### [Activity]
Look through the data that follows and work out how many lines contain the string "MainSolveTime". Nothing but that number should be given.

### [Extracted entries]
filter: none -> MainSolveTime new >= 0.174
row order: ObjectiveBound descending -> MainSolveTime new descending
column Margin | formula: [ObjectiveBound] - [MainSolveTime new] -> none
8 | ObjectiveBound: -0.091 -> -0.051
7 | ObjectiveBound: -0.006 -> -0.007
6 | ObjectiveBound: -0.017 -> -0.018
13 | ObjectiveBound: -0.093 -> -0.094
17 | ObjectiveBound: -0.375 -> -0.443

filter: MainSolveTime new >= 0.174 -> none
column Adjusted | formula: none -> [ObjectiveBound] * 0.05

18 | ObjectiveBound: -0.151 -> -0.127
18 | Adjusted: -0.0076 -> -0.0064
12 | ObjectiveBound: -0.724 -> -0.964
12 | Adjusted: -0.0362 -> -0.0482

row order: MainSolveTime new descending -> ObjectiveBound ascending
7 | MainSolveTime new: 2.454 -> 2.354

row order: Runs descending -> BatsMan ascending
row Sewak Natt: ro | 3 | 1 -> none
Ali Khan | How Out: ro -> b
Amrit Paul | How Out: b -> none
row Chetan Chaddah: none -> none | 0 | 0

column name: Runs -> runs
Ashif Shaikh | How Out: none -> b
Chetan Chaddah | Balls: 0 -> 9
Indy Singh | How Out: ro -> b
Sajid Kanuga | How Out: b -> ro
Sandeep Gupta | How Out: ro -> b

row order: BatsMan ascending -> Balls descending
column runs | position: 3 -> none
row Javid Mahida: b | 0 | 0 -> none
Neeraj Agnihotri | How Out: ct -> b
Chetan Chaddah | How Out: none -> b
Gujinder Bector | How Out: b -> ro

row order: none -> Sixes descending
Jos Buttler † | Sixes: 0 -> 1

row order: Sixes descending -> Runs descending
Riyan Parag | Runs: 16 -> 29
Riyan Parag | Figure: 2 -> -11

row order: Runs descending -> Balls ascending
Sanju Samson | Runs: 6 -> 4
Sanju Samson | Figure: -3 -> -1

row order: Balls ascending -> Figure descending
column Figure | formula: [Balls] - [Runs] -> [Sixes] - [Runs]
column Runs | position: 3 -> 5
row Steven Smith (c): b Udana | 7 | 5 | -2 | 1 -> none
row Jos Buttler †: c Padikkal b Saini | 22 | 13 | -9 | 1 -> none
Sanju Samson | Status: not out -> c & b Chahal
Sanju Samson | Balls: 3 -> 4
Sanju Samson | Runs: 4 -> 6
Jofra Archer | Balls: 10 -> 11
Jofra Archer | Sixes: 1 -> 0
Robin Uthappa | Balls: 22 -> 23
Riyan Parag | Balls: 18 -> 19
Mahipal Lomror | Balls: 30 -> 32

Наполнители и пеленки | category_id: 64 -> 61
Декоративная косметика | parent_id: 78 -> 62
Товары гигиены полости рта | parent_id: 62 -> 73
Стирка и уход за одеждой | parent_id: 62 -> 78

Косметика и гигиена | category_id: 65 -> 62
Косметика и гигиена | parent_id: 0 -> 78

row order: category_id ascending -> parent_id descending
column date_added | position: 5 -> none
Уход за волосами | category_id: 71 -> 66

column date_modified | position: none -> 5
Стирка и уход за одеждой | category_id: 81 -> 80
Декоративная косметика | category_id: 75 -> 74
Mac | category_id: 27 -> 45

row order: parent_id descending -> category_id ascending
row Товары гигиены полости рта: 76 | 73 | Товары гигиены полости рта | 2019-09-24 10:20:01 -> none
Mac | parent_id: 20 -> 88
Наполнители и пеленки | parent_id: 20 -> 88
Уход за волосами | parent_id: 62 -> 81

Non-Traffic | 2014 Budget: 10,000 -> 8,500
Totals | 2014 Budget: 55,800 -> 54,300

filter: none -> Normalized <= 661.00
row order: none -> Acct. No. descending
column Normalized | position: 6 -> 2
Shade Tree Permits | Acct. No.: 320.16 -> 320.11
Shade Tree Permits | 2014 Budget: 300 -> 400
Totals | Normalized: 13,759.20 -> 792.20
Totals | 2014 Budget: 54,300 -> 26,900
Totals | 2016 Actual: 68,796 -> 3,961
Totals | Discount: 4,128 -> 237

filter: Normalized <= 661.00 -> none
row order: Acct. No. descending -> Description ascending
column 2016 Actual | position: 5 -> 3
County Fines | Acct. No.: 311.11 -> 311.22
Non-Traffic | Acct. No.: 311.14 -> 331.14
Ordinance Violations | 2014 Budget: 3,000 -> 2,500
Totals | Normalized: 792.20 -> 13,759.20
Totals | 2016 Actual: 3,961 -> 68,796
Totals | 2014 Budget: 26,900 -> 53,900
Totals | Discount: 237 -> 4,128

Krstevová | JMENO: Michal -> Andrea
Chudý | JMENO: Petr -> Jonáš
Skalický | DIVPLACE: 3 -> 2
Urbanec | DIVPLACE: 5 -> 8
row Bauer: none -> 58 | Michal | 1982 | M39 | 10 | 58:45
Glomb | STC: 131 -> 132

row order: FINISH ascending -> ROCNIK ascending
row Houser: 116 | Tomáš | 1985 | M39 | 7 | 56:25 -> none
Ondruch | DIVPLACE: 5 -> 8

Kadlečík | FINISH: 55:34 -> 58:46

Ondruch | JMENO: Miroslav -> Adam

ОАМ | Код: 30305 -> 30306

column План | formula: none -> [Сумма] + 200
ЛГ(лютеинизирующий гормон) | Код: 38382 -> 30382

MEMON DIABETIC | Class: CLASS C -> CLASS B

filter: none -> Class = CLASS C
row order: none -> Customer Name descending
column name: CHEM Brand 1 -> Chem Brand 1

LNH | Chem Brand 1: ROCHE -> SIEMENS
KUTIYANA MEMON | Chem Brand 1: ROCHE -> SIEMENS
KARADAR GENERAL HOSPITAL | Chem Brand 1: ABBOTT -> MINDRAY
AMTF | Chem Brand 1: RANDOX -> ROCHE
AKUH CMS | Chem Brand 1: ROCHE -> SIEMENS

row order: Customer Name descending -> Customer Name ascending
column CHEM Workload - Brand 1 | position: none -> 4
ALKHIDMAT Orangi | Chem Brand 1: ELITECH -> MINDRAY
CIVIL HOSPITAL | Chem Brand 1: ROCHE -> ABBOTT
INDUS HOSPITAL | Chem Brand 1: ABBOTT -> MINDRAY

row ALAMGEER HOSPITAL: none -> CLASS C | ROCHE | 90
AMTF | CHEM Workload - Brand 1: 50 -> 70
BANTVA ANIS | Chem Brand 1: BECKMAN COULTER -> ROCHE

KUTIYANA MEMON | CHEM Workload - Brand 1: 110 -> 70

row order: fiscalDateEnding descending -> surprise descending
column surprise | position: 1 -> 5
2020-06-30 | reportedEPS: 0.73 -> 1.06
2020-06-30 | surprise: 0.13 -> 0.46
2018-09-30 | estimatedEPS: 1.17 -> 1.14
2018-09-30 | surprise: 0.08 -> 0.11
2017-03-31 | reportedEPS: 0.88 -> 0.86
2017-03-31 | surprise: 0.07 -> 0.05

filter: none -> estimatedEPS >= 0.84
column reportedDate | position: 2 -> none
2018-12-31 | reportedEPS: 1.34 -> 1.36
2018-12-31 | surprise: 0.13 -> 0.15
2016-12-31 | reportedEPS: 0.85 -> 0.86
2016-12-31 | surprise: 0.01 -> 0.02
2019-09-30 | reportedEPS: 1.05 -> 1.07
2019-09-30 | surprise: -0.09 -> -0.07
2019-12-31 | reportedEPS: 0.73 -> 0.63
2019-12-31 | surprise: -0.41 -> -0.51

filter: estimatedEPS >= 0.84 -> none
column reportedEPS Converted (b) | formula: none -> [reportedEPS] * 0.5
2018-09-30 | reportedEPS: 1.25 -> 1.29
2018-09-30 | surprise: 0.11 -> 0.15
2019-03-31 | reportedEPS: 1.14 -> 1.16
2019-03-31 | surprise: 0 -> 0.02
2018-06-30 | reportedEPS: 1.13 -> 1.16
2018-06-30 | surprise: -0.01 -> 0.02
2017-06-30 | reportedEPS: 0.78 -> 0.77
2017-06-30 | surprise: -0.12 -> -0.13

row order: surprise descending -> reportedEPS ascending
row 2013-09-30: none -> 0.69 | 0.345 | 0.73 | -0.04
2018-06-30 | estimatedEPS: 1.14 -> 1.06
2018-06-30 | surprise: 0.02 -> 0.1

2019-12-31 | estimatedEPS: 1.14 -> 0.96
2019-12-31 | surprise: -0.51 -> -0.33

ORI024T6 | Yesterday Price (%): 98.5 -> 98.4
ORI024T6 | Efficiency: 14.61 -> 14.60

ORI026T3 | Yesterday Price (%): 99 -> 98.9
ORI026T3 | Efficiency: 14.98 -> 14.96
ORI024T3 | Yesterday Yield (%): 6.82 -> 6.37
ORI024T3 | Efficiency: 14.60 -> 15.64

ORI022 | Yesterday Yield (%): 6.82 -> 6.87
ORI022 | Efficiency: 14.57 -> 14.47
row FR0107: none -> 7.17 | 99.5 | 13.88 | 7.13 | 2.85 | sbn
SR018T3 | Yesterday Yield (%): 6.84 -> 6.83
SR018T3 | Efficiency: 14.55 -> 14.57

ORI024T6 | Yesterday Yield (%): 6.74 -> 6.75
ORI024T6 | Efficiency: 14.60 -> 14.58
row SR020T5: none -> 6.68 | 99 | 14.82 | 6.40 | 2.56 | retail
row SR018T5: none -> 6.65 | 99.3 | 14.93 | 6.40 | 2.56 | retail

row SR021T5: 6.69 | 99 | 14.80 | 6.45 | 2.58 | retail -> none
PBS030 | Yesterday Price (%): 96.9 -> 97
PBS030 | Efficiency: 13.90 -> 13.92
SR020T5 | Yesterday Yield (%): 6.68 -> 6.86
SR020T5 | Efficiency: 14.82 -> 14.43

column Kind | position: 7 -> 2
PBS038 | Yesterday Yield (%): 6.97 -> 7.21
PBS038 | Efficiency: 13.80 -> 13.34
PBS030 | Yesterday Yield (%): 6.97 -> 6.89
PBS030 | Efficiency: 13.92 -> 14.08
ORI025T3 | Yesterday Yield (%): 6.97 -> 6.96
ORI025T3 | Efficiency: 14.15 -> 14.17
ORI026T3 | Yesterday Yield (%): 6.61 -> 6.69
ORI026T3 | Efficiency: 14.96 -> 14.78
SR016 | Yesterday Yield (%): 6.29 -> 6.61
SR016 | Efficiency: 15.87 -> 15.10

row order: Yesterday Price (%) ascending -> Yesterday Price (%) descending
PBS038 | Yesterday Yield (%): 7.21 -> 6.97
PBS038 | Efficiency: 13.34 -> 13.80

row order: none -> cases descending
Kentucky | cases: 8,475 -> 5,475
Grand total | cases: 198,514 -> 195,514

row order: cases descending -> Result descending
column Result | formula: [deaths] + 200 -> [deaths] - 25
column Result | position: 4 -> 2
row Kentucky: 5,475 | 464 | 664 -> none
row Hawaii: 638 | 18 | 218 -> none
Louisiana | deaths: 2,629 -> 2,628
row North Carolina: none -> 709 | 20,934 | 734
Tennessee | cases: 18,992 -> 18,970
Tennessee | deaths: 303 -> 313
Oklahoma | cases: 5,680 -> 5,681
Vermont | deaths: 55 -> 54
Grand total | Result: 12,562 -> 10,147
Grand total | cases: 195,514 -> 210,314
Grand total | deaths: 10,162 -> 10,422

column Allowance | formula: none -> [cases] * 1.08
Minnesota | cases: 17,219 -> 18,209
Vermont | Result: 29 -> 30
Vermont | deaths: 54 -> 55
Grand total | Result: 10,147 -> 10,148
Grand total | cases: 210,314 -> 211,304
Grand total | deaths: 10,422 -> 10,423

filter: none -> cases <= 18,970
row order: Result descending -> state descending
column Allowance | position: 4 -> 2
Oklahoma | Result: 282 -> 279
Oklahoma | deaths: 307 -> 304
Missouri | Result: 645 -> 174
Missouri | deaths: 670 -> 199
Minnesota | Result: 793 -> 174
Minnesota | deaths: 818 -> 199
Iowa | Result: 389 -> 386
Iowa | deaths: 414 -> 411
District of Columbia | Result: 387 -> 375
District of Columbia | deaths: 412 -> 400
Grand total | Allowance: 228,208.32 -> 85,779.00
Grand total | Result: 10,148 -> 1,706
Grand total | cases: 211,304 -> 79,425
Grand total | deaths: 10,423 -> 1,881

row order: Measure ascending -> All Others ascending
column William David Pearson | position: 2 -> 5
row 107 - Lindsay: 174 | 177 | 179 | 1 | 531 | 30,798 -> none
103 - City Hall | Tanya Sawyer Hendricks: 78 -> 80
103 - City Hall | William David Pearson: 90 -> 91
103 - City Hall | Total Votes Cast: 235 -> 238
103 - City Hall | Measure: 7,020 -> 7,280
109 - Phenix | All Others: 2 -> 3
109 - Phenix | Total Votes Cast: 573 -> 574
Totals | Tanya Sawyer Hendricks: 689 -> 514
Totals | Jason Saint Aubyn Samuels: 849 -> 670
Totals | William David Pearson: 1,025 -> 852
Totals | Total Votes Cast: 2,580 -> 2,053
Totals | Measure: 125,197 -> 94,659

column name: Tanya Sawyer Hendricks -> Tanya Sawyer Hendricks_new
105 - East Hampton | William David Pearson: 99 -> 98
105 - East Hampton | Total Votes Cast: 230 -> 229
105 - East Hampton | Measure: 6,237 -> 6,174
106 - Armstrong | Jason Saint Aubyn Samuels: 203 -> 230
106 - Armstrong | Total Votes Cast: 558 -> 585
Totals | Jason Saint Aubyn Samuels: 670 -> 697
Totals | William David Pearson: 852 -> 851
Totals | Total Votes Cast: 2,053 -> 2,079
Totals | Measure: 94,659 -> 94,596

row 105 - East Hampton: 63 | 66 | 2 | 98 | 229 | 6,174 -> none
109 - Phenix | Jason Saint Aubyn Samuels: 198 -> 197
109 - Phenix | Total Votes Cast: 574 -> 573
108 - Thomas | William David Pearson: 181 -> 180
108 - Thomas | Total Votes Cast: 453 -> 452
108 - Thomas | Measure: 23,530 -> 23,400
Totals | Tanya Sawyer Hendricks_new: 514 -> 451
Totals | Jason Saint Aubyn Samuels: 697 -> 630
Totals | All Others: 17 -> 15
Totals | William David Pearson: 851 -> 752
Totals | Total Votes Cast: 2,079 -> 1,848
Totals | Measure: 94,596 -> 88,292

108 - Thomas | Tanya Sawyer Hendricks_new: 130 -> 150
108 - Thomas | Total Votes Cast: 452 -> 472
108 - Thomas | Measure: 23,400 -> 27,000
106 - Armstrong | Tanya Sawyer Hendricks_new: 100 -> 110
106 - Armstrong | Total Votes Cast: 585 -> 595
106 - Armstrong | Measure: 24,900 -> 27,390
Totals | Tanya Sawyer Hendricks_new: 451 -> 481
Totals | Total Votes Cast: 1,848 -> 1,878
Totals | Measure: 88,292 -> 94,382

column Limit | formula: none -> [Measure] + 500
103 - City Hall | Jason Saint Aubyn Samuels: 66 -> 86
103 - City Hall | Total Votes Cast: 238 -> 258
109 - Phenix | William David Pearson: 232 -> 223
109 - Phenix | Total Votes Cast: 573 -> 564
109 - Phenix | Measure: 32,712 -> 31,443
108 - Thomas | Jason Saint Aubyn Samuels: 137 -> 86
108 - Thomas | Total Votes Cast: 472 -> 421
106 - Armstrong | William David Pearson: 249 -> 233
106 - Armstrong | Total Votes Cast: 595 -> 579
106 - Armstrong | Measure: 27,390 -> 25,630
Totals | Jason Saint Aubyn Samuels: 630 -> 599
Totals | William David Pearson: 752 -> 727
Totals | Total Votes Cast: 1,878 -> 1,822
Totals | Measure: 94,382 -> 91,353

### [Answer]
6